Background: “Precision medicine” is the approach to drug design and treatment that is intended to ensure that the right treatment is delivered to the right patient at the right time. Despite the promise of this concept, the science has yet to live up to expectations. In prior work, we evaluated the research portfolio for the excision repair cross-complimentation group 1 (ERCC1) as a predictive biomarker for precision medicine in lung cancer (see appendix B). Despite more than a decade of research and dozens of studies, the scientific community is still uncertain about whether or not this is a useful biomarker in clinical practice. In mapping the ERCC1 portfolio, we identified some plausible explanations for this lack of progress: We found considerable waste from uninterpretable study reports, little replication and follow-up of positive findings, and no evidence of systematic validation of the diagnostic technologies. Epidermal growth factor receptor (EGFR) is an even more-extensively tested mechanism and pathway in cancer therapy. In contrast to ERCC1, EGFR is officially recognized by the FDA as a useful pharmacogenomic biomarker (with 5 on-label indications for approved drugs). The research portfolio for EGFR may therefore provide an instructive model for how the many uncertainties surrounding a particular cancer biomarker should be studied and resolved across many of its oncology applications.
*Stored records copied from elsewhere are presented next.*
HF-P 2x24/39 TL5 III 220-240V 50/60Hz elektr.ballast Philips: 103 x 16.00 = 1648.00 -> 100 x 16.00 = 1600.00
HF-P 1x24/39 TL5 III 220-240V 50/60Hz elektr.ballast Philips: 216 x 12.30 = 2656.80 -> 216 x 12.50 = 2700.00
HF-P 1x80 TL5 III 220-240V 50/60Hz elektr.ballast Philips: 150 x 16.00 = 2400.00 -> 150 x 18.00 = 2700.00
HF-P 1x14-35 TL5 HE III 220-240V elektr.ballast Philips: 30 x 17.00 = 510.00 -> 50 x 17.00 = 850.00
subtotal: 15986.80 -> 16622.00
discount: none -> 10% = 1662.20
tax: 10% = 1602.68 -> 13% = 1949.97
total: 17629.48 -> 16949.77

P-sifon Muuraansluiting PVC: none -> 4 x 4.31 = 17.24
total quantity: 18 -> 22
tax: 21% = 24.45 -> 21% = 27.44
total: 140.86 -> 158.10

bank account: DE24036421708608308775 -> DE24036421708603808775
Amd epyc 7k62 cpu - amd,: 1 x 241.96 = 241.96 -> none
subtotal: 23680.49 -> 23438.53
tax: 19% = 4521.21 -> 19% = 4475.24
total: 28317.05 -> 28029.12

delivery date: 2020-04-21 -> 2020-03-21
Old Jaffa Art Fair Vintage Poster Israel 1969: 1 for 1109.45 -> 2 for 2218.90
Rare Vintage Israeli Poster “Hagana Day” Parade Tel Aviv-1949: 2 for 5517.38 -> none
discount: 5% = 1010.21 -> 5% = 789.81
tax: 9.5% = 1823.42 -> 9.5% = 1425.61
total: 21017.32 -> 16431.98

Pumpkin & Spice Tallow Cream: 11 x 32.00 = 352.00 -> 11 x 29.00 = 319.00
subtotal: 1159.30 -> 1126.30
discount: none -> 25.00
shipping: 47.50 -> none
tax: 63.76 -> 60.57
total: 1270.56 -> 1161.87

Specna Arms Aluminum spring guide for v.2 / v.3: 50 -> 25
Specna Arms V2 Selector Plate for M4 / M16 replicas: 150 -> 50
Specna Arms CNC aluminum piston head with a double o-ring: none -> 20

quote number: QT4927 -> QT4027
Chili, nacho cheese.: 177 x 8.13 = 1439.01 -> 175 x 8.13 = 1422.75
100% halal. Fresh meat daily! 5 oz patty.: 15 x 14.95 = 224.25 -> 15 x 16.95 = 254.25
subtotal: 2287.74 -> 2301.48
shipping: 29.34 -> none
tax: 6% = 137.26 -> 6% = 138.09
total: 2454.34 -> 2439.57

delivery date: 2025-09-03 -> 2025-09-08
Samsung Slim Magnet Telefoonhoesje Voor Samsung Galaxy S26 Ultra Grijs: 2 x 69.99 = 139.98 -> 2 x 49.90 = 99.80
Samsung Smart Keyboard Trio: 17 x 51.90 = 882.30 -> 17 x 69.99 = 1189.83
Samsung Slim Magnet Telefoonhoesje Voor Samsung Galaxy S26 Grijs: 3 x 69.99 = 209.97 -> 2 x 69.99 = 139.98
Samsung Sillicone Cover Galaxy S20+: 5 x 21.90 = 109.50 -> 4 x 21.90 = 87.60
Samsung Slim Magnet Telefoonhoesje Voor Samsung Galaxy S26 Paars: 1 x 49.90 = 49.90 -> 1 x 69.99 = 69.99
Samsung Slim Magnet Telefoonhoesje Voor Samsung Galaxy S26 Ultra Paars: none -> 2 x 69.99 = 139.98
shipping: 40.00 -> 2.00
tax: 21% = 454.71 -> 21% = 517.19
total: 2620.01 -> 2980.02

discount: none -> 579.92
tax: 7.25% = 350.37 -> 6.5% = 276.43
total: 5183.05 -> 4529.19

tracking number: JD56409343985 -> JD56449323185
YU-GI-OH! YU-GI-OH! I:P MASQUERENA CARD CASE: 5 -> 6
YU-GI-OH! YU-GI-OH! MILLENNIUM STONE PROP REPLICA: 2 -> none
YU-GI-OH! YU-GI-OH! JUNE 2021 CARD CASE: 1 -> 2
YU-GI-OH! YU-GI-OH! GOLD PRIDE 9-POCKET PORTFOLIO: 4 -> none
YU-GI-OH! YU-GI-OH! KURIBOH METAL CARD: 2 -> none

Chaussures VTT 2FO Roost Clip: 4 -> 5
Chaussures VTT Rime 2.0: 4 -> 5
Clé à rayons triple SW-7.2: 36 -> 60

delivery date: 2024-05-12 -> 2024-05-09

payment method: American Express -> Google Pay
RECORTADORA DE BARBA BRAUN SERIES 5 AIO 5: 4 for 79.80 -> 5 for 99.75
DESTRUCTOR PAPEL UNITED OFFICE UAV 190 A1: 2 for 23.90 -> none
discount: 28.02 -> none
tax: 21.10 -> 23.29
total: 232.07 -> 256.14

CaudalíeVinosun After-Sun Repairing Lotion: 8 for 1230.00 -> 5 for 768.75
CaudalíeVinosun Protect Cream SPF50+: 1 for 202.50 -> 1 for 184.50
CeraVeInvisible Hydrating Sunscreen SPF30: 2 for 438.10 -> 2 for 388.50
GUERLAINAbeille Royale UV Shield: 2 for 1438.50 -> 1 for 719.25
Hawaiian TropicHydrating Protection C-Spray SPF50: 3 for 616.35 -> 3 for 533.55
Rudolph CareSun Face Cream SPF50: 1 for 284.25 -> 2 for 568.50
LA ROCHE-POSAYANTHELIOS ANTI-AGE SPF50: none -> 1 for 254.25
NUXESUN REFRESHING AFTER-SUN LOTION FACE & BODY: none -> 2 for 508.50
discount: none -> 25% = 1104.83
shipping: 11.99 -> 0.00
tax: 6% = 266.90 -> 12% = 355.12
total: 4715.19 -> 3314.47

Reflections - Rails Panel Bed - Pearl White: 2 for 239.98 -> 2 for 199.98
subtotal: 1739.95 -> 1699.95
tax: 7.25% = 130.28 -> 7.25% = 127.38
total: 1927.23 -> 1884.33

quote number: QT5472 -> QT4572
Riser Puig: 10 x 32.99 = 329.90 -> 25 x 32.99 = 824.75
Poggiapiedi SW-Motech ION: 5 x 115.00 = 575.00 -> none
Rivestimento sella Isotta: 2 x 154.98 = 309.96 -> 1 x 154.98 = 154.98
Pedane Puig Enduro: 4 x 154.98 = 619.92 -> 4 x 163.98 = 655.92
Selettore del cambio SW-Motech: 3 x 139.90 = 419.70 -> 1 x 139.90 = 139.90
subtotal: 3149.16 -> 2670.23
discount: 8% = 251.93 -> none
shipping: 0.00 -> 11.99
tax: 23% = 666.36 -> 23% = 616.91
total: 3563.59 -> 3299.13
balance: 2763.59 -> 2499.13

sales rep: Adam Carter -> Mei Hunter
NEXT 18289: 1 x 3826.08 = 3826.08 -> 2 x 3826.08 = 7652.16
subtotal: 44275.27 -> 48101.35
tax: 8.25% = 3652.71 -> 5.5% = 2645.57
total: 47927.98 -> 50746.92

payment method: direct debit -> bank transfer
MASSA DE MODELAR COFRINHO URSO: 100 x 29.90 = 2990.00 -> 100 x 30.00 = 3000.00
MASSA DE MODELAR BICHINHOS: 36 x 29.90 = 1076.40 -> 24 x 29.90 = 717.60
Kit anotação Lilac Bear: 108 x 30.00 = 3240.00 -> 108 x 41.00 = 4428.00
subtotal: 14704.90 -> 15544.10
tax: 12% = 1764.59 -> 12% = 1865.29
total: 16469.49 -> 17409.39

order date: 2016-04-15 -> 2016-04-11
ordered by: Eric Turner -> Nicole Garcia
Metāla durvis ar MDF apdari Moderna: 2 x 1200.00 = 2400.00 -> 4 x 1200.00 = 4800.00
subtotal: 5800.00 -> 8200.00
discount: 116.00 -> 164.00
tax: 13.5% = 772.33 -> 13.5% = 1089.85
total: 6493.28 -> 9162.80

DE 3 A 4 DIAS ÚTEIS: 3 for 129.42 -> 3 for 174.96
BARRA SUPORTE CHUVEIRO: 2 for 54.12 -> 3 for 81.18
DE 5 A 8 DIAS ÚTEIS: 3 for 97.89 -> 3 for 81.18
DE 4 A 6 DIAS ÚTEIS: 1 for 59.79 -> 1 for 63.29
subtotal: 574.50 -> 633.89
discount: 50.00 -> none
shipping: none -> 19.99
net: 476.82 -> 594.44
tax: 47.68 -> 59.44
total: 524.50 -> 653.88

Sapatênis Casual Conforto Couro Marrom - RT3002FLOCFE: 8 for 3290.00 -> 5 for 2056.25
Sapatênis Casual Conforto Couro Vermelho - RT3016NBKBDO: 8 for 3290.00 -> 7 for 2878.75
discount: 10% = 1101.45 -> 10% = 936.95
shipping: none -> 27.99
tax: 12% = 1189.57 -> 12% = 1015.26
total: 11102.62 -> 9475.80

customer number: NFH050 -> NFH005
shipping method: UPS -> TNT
Aim: To document the entire research portfolio of EGFR testing, providing a dynamic model of biomarker development in oncology and a new modality for evaluating the efficiency of precision medicine research. We hypothesize that despite FDA recommendations, the aggregated research activities supporting EGFR diagnostics may still demonstrate considerable inefficiency—characterized by little effort directed at replication or systematic exploration and validation of assay parameters. If so, then there may still not be adequate evidence to support effective and reliable use of EGFR technologies in the clinic.
Approach: We will conduct a systematic literature search of Medline, Embase, and Clinicaltrials.gov for clinical trials and retrospective biomarker studies that examine EGFR as a predictive biomarker for cancer chemotherapy. The resulting reports and registration records will be extracted for demographics, clinical characteristics, study design properties, biological assay materials and procedures, and outcome data. We will then perform a descriptive analysis of research and reporting activities, statistical meta-analysis of outcomes and data trends, and AERO graphing to chart diagnostic validation efforts and the evolving estimates for EGFR’s predictive value across different chemotherapies and cancer types.
A pilot search for this protocol identified 18 EGFR-targeting agents and 2,577 registered trials of these in Clinicaltrials.gov. However, in our prior work on pharmacogenomic biomarker evidence development, the number of studies of molecularly-targetted agents that include a biomarker assessment has been a small fraction (approximately 7%) of the total number of registered trials of the agent. Therefore, we estimate that the number of studies for data extraction in this project module will be closer to 250.